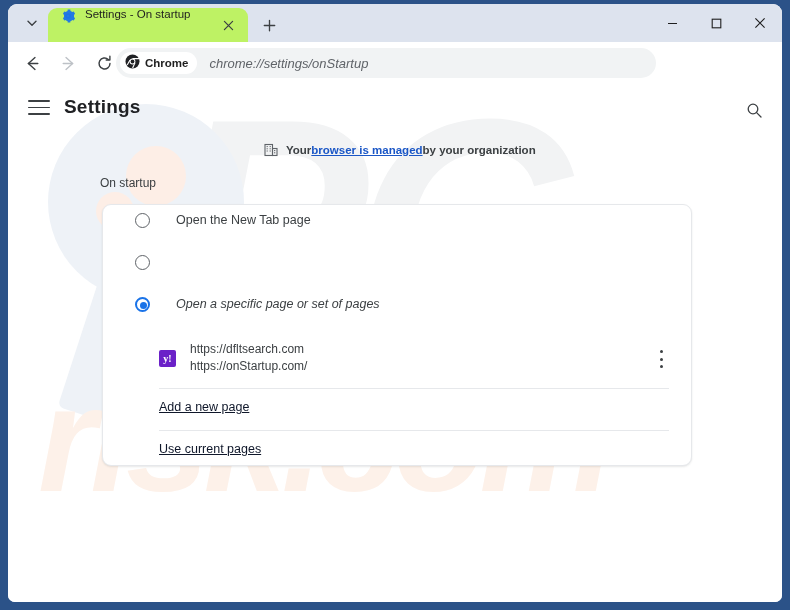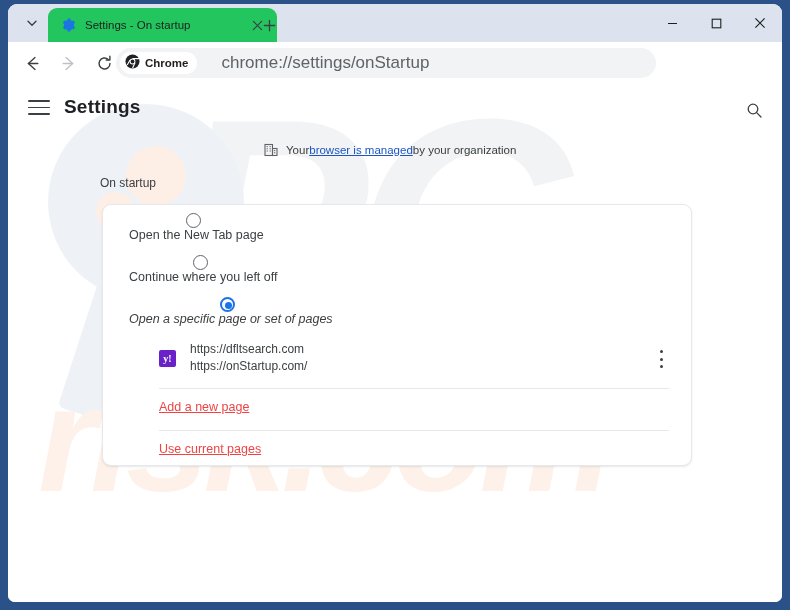"Settings - On startup" .tab { align-items: center -> flex-start; background: #22c55e -> #bef264; width: 229px -> 200px }
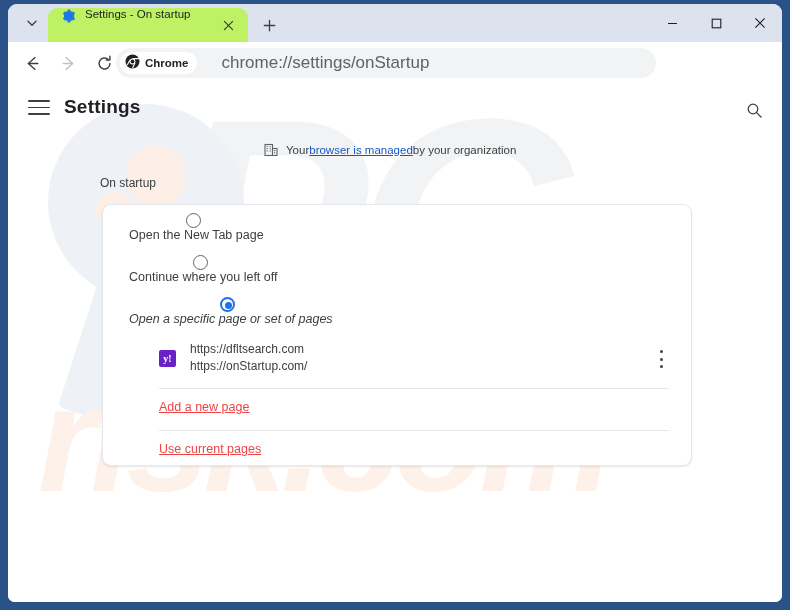"chrome://settings/onStartup" .omni-url { font-size: 17px -> 13px; font-style: none -> italic; margin-left: 24px -> 12px }
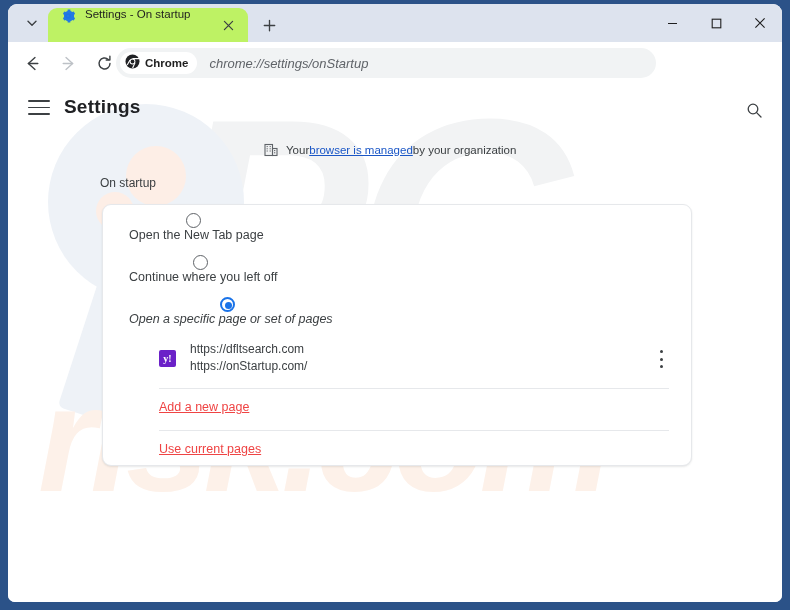"Your" .managed { font-weight: none -> bold }
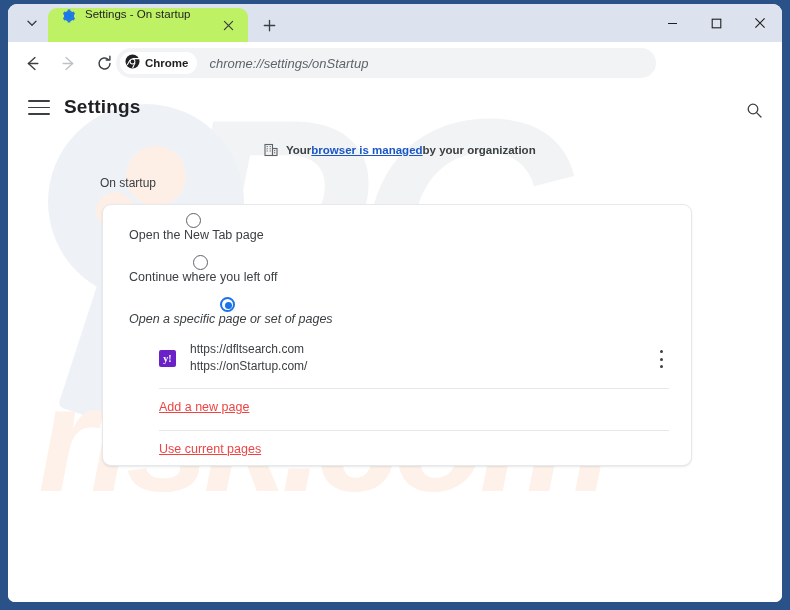"Open the New Tab page" .radio-row { align-items: center -> none; flex-direction: column -> none; left: 0 -> 12px }
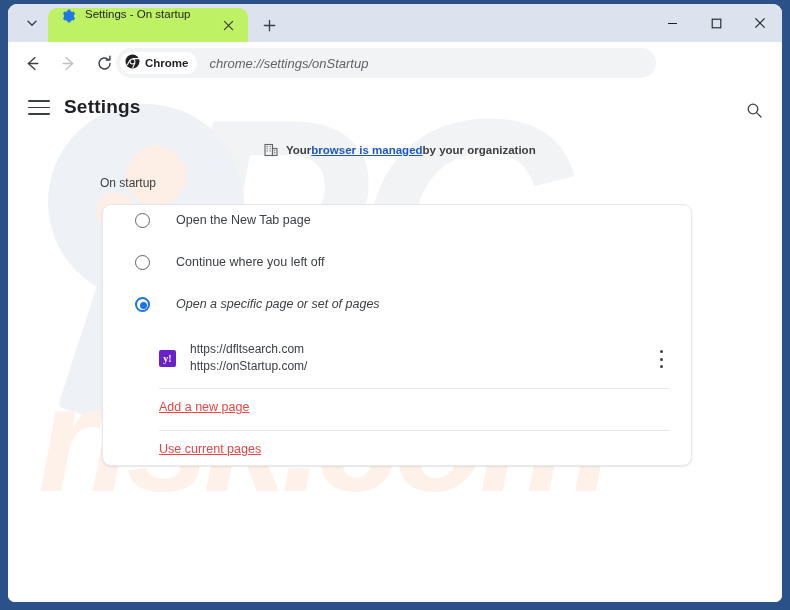"Continue where you left off" span.radio-label { html: <span>Continue where you left off</span> -> none }
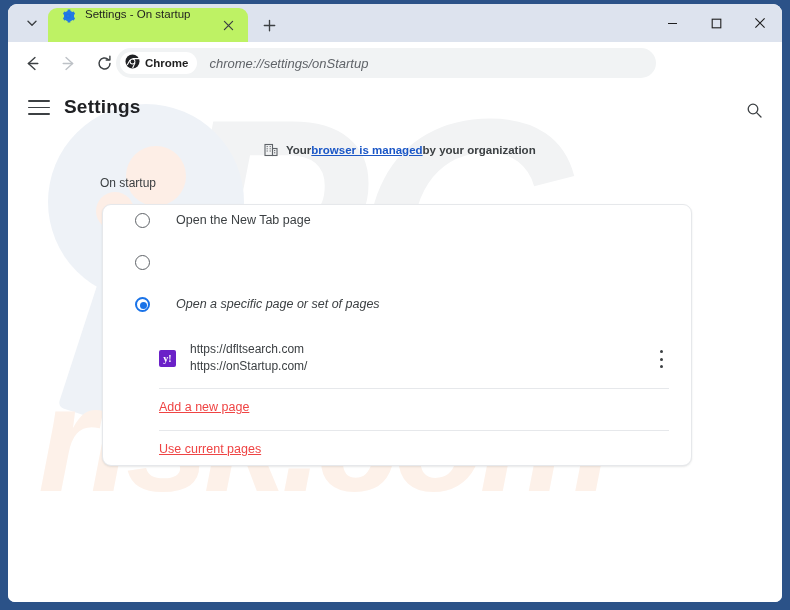"Add a new page" .link-row a { color: #ef4444 -> #0f172a }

========

§ Task item: All of the entries need to be retyped word for word, pictures excluded.

§ Answer:
"Settings - On startup" .tab { align-items: center -> flex-start; background: #22c55e -> #bef264; width: 229px -> 200px }
"chrome://settings/onStartup" .omni-url { font-size: 17px -> 13px; font-style: none -> italic; margin-left: 24px -> 12px }
"Your" .managed { font-weight: none -> bold }
"Open the New Tab page" .radio-row { align-items: center -> none; flex-direction: column -> none; left: 0 -> 12px }
"Continue where you left off" span.radio-label { html: <span>Continue where you left off</span> -> none }
"Add a new page" .link-row a { color: #ef4444 -> #0f172a }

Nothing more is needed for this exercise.